Parliamo al contrario di un video che mostra come si può trasformare la mitica canzone Bohemian Raphsody dei Queen in un film. Il risultato tangibile del successo del contenuto è un’infinità di reaction, tantissimi commenti e migliaia di condivisioni.

 

Due strategie di apparente successo a confronto

Cosa differenzia il contenuto dell’esempio uno con quello dell’esempio due? Mi verrebbe da dire un abisso, ma voglio esser più pragmatica.

Il contenuto numero uno non è studiato, è abusato. Si vuole con intenzione circuire l’attenzione dell’utente su un qualcosa di illusorio e ingannevole.

Il secondo esempio lavora con ragione, richiama l’attenzione dell’utente perché colpisce il sentimento di ammirazione nell’aver partorito un’idea come quella, ma al contempo si ha modo di apprezzare la qualità della realizzazione.

I risultati sono medesimi in termini di successo? Forse, anche se bisognerebbe analizzare il sentiment dei commenti e delle condivisioni. Tuttavia, quello che posso concludere con certezza è che nel primo caso l’utente non ricorderà ciò che ha commentato, anzi potrebbe addirittura arrabbiarsi se si accorge di esser stato oggetto di uno schernimento (quasi pubblico) da parte di una pagina o di un utente, nel secondo caso l’utente svilupperà ammirazione e apprezzamento per il lavoro svolto, con buona probabilità l’utente andrà a ricercare altri contenuti come quello, anche al di fuori di Facebook, si informerà online sul nome del brand e cercherà di capirne di più.

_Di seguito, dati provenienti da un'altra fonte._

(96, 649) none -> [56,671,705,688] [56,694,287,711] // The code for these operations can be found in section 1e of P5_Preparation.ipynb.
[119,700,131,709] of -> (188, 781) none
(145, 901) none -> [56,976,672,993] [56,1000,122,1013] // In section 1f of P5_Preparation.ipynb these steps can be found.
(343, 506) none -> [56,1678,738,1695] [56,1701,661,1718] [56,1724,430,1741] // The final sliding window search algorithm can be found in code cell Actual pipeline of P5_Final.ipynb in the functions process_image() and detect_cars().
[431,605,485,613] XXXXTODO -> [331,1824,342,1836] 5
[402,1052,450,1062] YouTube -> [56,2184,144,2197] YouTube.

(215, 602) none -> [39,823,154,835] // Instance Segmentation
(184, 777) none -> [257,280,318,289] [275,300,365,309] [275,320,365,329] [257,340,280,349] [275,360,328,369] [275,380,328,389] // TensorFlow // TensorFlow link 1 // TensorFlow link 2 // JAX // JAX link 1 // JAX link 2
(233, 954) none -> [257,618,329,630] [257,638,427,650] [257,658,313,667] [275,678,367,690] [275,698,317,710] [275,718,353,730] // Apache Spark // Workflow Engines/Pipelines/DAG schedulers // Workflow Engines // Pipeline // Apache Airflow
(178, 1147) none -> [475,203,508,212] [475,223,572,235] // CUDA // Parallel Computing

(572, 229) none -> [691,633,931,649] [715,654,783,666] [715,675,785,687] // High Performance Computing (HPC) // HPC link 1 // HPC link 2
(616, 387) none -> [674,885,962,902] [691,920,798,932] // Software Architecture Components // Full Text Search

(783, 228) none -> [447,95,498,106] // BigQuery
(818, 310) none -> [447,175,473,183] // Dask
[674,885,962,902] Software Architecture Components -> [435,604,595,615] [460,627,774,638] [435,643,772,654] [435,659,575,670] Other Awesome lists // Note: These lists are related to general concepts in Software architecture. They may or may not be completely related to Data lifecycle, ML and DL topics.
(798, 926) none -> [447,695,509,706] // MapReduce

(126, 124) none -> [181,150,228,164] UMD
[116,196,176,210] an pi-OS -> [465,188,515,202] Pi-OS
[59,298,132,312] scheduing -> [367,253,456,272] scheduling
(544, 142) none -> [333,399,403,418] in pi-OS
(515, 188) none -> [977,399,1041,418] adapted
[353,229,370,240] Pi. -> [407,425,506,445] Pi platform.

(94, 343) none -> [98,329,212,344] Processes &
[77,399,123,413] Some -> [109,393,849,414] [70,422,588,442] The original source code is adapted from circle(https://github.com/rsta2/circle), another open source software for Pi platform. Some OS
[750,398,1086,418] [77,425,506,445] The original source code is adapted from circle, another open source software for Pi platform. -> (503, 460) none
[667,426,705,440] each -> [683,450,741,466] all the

Una sottile differenza tra “esser su Facebook” ed ESSERE su Facebook, ma divisa da un baratro di opportunità, a partire da uno sforzo forsennato di conquistare una dignitosa Reach.

 

Co-founder dell'agenzia, si occupa di sviluppare strategie Social e di Link Building intervenendo nell'ideazione, scelta e creazione dei contenuti nonché sviluppo dell'interfaccia comunicativa dei contenuti. In ambito design è occupata nello sviluppo di siti web, dalla radice all'interfaccia, e nella realizzazione di contenuti che siano più efficaci per comunicare in rete: infografiche, grafiche specifiche per i Social, User Interface per siti e landing page.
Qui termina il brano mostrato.